= WORK INSTRUCTIONS =
In full and without changes, output the data.

= GIVEN DATA =
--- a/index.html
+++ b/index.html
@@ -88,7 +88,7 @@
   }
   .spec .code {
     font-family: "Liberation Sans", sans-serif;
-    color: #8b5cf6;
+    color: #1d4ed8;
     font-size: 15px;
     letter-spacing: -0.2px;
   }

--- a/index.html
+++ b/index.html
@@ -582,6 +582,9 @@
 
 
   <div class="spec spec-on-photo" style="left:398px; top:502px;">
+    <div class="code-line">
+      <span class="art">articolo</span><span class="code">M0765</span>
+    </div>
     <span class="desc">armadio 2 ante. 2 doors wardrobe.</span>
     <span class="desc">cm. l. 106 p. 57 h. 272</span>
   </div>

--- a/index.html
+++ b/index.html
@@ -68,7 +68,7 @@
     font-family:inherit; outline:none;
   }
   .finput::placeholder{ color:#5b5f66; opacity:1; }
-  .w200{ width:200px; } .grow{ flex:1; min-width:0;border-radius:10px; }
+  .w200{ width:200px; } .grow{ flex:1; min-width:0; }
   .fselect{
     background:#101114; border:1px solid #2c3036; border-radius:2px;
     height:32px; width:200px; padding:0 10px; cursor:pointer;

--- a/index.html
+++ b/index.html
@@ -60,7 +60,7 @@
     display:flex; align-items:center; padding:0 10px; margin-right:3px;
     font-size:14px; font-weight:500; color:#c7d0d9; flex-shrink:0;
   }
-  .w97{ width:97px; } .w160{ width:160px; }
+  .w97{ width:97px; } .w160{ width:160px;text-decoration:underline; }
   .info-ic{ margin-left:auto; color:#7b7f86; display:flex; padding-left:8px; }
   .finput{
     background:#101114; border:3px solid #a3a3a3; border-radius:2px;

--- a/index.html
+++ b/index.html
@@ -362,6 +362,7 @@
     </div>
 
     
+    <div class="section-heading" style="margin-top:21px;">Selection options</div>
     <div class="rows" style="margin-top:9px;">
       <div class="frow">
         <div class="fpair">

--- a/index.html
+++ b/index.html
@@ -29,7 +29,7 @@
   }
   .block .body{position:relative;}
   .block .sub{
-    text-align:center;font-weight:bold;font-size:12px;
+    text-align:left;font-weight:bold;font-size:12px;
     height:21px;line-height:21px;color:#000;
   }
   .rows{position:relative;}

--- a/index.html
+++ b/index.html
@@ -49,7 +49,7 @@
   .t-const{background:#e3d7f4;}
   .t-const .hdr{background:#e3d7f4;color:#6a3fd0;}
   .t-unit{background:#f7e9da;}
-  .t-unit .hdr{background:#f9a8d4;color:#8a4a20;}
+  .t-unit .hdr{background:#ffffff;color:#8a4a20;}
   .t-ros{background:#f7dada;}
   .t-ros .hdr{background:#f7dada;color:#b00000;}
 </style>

= RESPONSE AREA =
--- a/index.html
+++ b/index.html
@@ -88,7 +88,7 @@
   }
   .spec .code {
     font-family: "Liberation Sans", sans-serif;
-    color: #8b5cf6;
+    color: #1d4ed8;
     font-size: 15px;
     letter-spacing: -0.2px;
   }

--- a/index.html
+++ b/index.html
@@ -582,6 +582,9 @@
 
 
   <div class="spec spec-on-photo" style="left:398px; top:502px;">
+    <div class="code-line">
+      <span class="art">articolo</span><span class="code">M0765</span>
+    </div>
     <span class="desc">armadio 2 ante. 2 doors wardrobe.</span>
     <span class="desc">cm. l. 106 p. 57 h. 272</span>
   </div>

--- a/index.html
+++ b/index.html
@@ -68,7 +68,7 @@
     font-family:inherit; outline:none;
   }
   .finput::placeholder{ color:#5b5f66; opacity:1; }
-  .w200{ width:200px; } .grow{ flex:1; min-width:0;border-radius:10px; }
+  .w200{ width:200px; } .grow{ flex:1; min-width:0; }
   .fselect{
     background:#101114; border:1px solid #2c3036; border-radius:2px;
     height:32px; width:200px; padding:0 10px; cursor:pointer;

--- a/index.html
+++ b/index.html
@@ -60,7 +60,7 @@
     display:flex; align-items:center; padding:0 10px; margin-right:3px;
     font-size:14px; font-weight:500; color:#c7d0d9; flex-shrink:0;
   }
-  .w97{ width:97px; } .w160{ width:160px; }
+  .w97{ width:97px; } .w160{ width:160px;text-decoration:underline; }
   .info-ic{ margin-left:auto; color:#7b7f86; display:flex; padding-left:8px; }
   .finput{
     background:#101114; border:3px solid #a3a3a3; border-radius:2px;

--- a/index.html
+++ b/index.html
@@ -362,6 +362,7 @@
     </div>
 
     
+    <div class="section-heading" style="margin-top:21px;">Selection options</div>
     <div class="rows" style="margin-top:9px;">
       <div class="frow">
         <div class="fpair">

--- a/index.html
+++ b/index.html
@@ -29,7 +29,7 @@
   }
   .block .body{position:relative;}
   .block .sub{
-    text-align:center;font-weight:bold;font-size:12px;
+    text-align:left;font-weight:bold;font-size:12px;
     height:21px;line-height:21px;color:#000;
   }
   .rows{position:relative;}

--- a/index.html
+++ b/index.html
@@ -49,7 +49,7 @@
   .t-const{background:#e3d7f4;}
   .t-const .hdr{background:#e3d7f4;color:#6a3fd0;}
   .t-unit{background:#f7e9da;}
-  .t-unit .hdr{background:#f9a8d4;color:#8a4a20;}
+  .t-unit .hdr{background:#ffffff;color:#8a4a20;}
   .t-ros{background:#f7dada;}
   .t-ros .hdr{background:#f7dada;color:#b00000;}
 </style>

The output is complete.